* [SUPPLIED MATERIAL]:
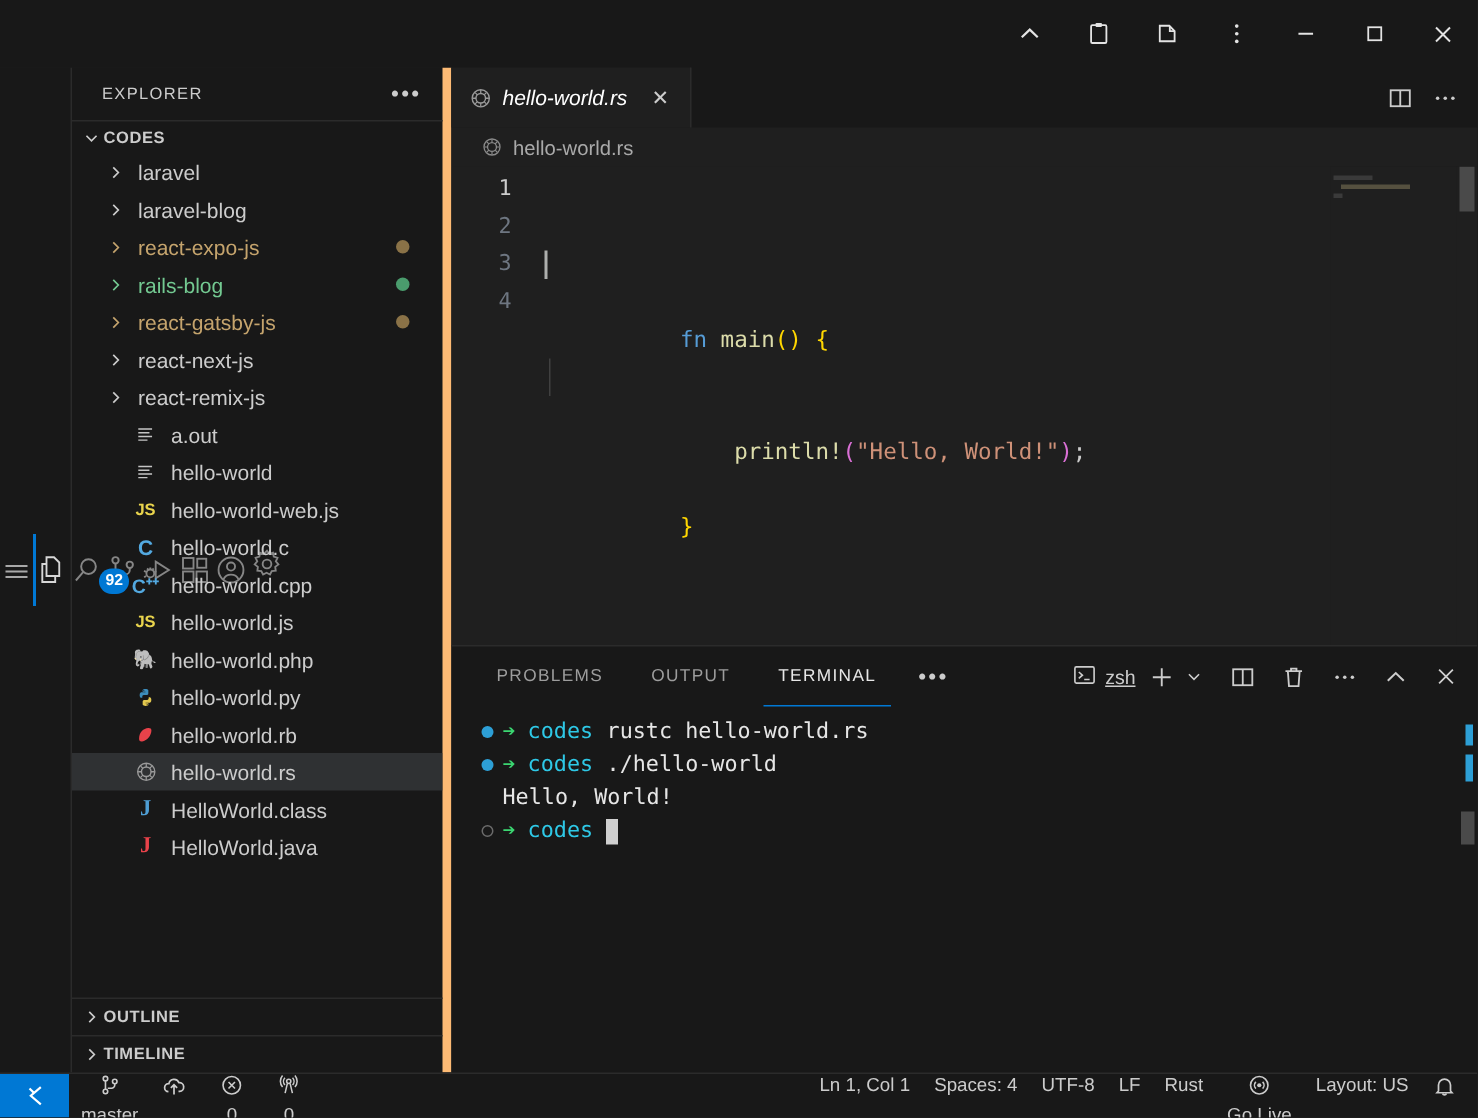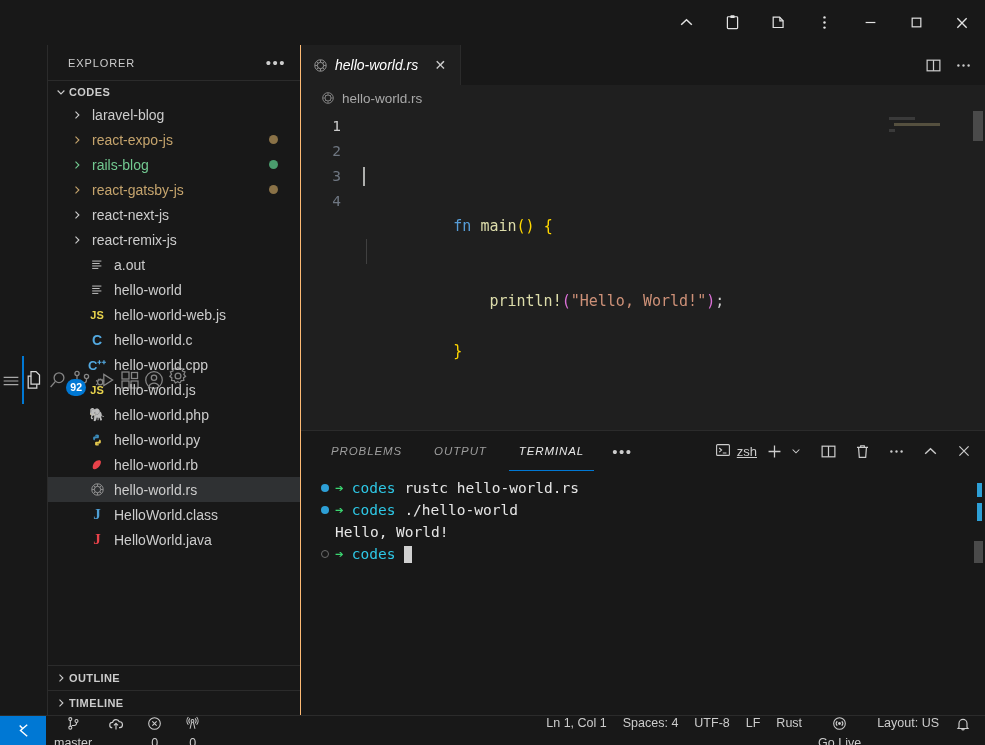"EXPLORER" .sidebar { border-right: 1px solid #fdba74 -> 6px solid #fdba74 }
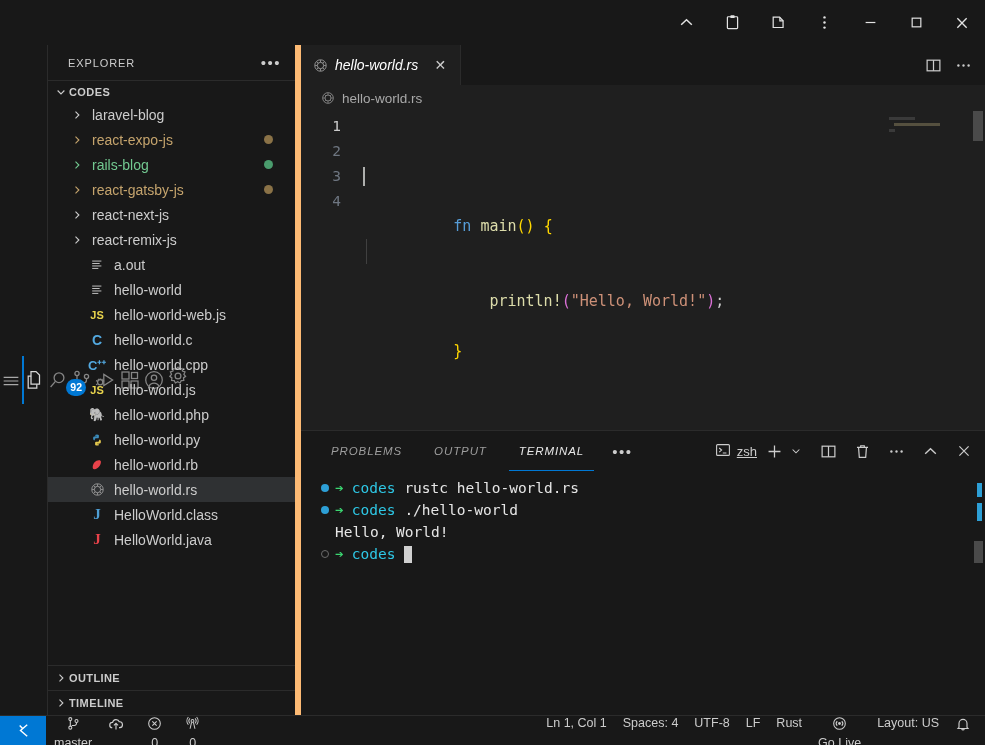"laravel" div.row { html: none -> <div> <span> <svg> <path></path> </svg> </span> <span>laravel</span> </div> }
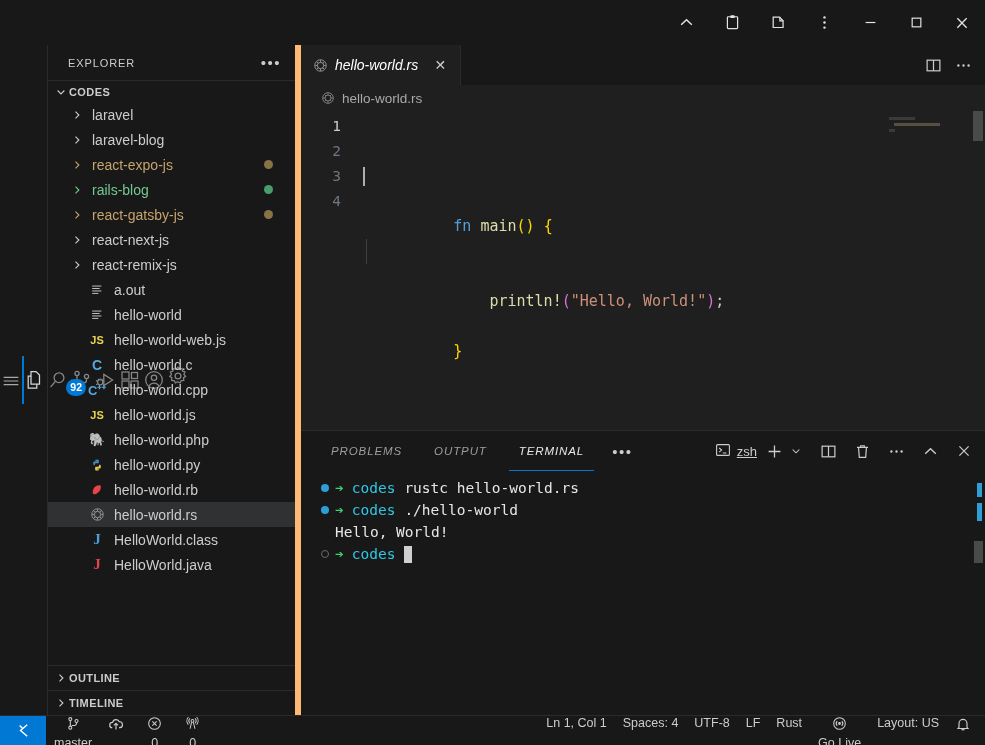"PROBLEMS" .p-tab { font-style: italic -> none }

--

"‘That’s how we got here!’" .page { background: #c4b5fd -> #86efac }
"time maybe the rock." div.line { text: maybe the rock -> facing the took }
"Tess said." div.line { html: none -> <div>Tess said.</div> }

---

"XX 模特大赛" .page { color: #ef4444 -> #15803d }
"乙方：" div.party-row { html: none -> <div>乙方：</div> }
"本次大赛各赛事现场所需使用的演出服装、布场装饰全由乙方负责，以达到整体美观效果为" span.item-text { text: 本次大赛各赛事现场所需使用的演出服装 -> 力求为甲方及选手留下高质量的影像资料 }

* [EXERCISE BRIEF]: The stretch of entries above that starts with the line containing "color: #ef4444 ->" and goes on through the line containing "text: 本次大赛各赛事现场所需使用的演出服装 ->" is to be transcribed exactly, and no other line is to be transcribed.

* [RESPONSE TO THIS TASK]:
"XX 模特大赛" .page { color: #ef4444 -> #15803d }
"乙方：" div.party-row { html: none -> <div>乙方：</div> }
"本次大赛各赛事现场所需使用的演出服装、布场装饰全由乙方负责，以达到整体美观效果为" span.item-text { text: 本次大赛各赛事现场所需使用的演出服装 -> 力求为甲方及选手留下高质量的影像资料 }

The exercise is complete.